__Aim of the task__: From the listing below, output the lines between the one with "font-size: 14px ->" and the one with "text: 影响成本价格的主要有采购 ->", including those two, and nothing else. Pictures are not copied.

__Entries supplied__:

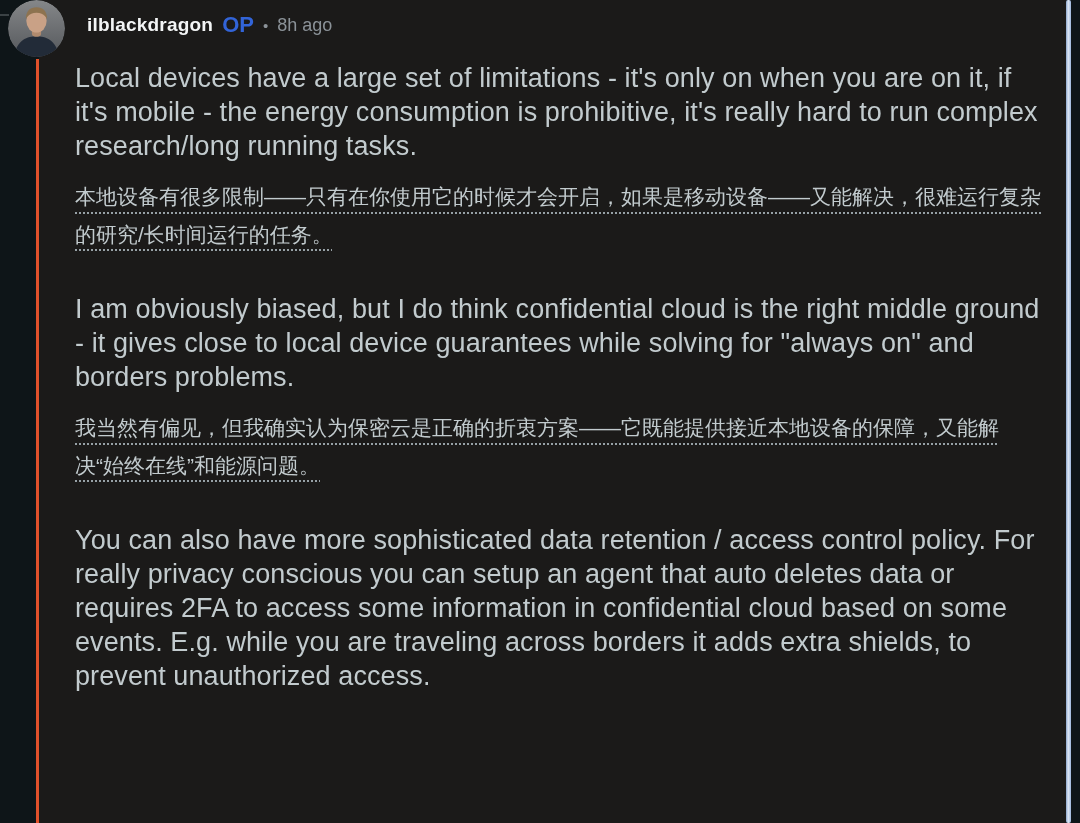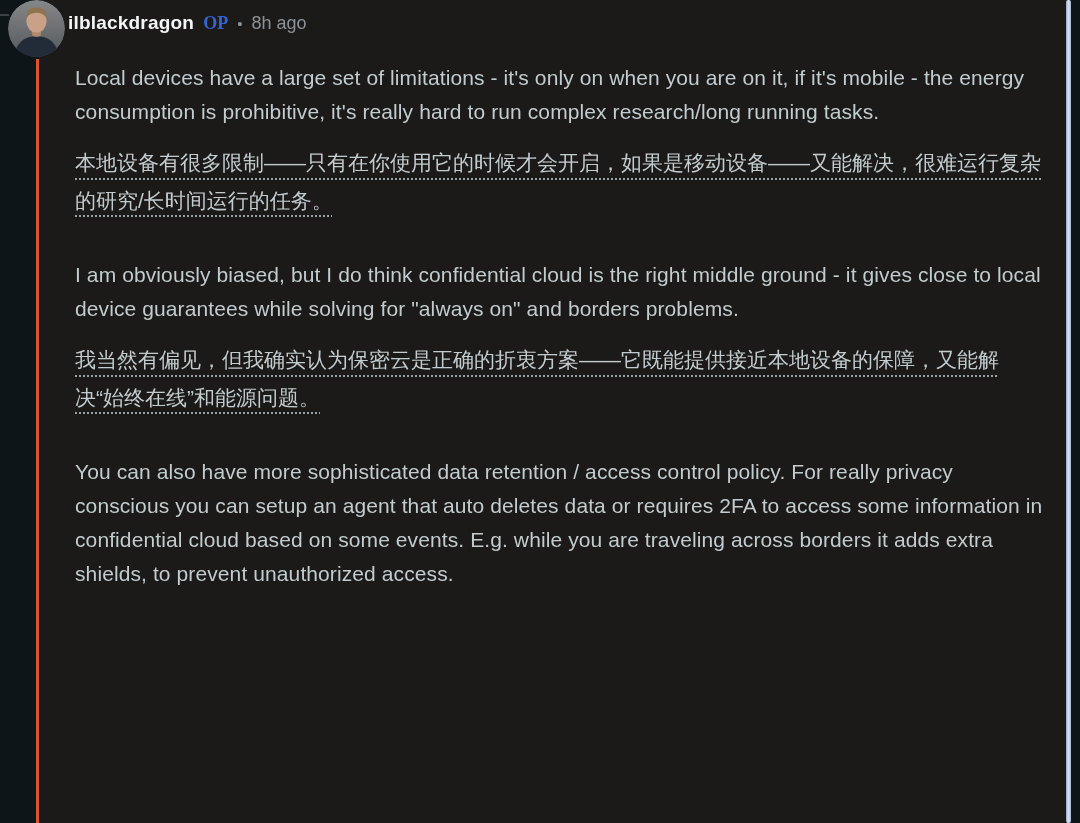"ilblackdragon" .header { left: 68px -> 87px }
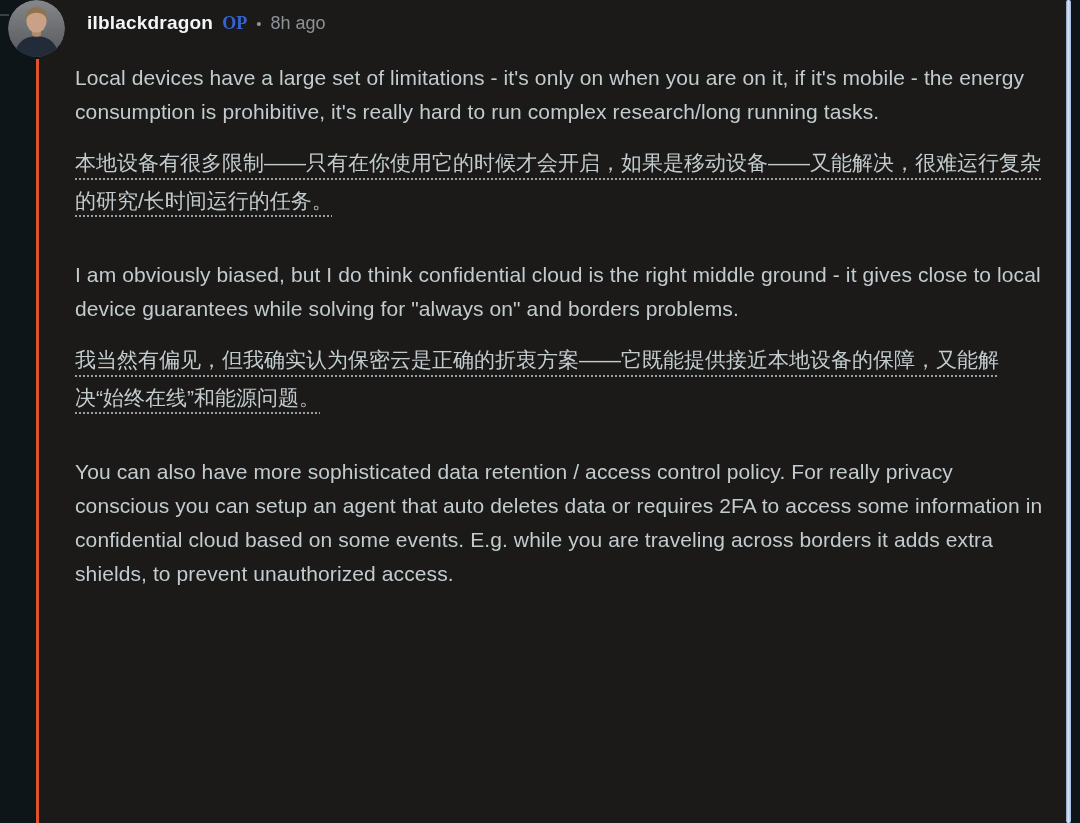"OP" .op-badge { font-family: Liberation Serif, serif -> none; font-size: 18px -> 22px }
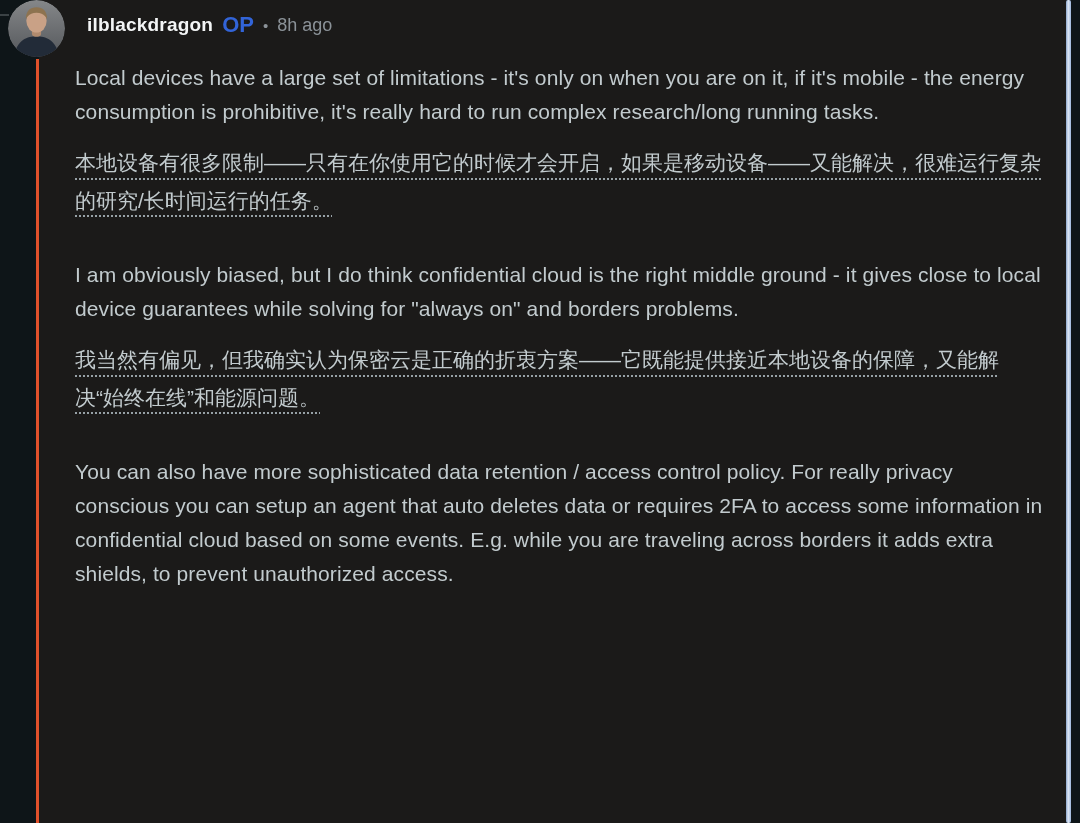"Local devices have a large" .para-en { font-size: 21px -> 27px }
---
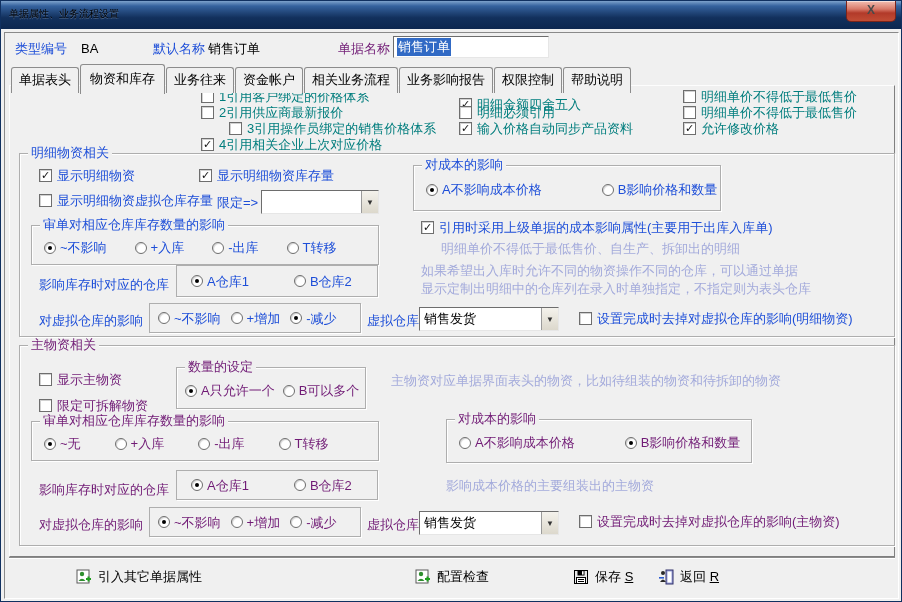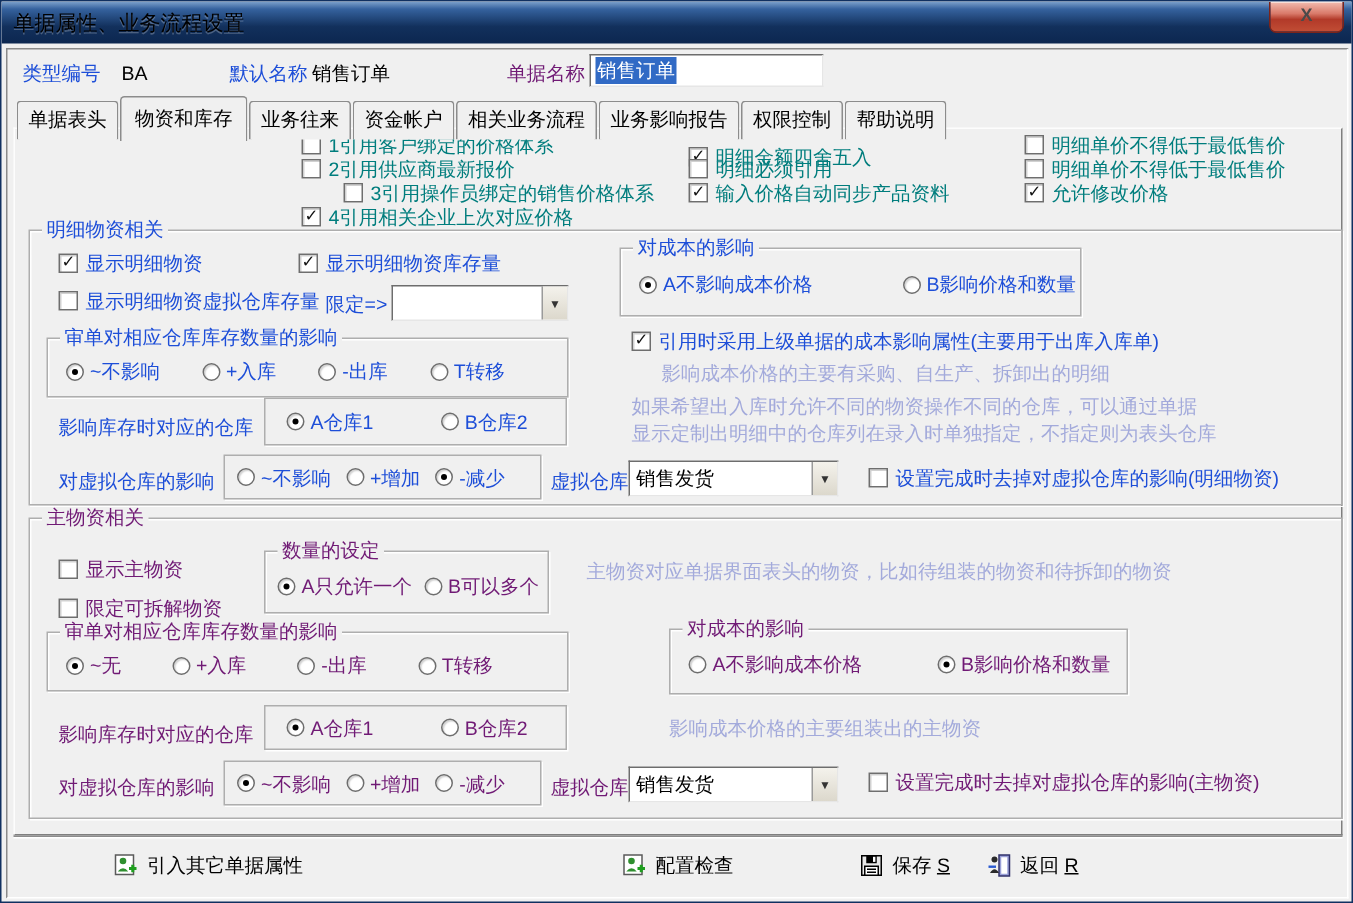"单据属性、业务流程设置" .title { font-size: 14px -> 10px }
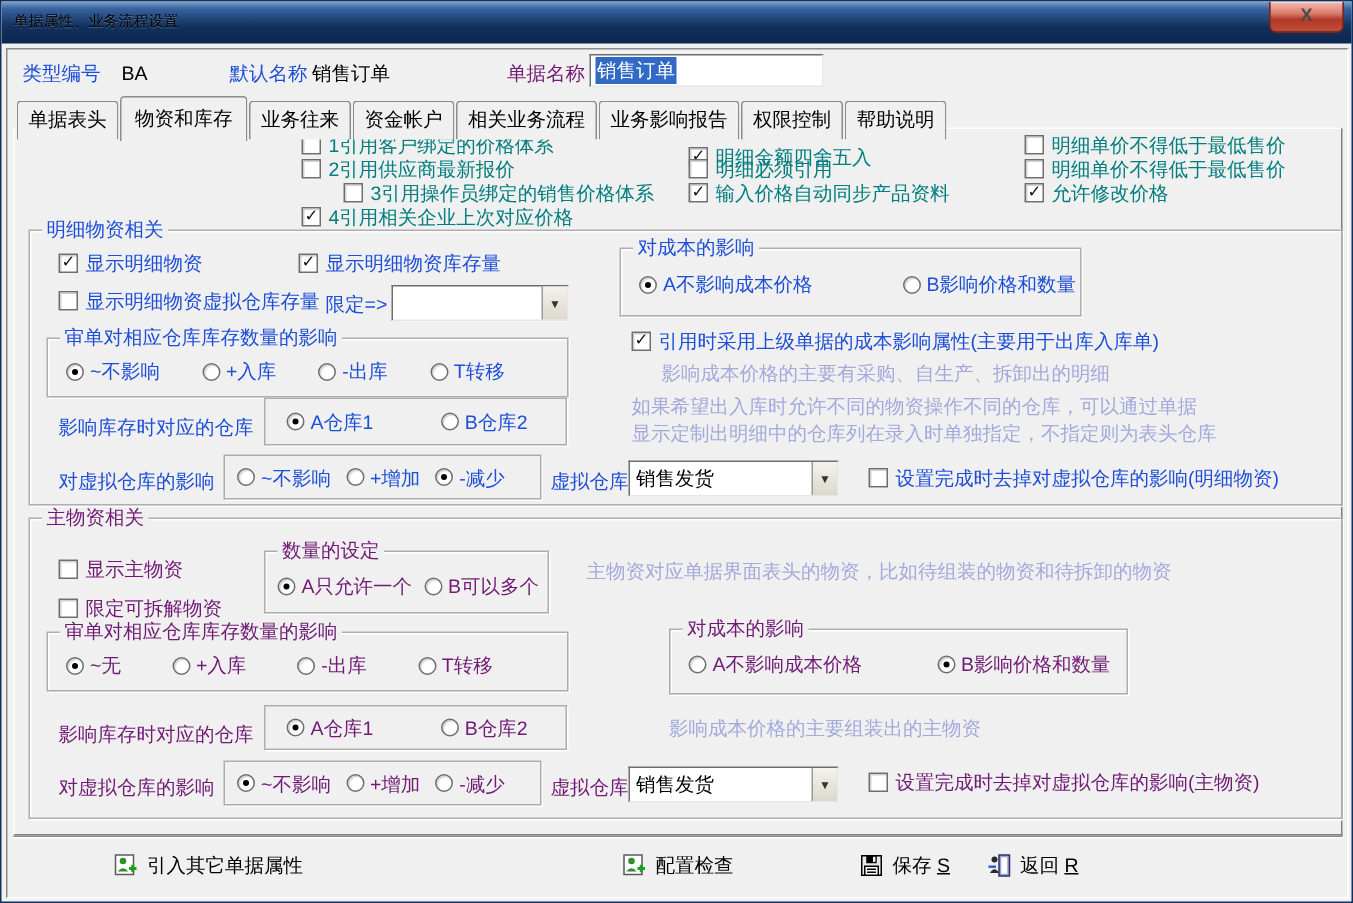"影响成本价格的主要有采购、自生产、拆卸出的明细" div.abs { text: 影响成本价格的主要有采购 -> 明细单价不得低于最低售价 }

__Solution for this task__:
"单据属性、业务流程设置" .title { font-size: 14px -> 10px }
"影响成本价格的主要有采购、自生产、拆卸出的明细" div.abs { text: 影响成本价格的主要有采购 -> 明细单价不得低于最低售价 }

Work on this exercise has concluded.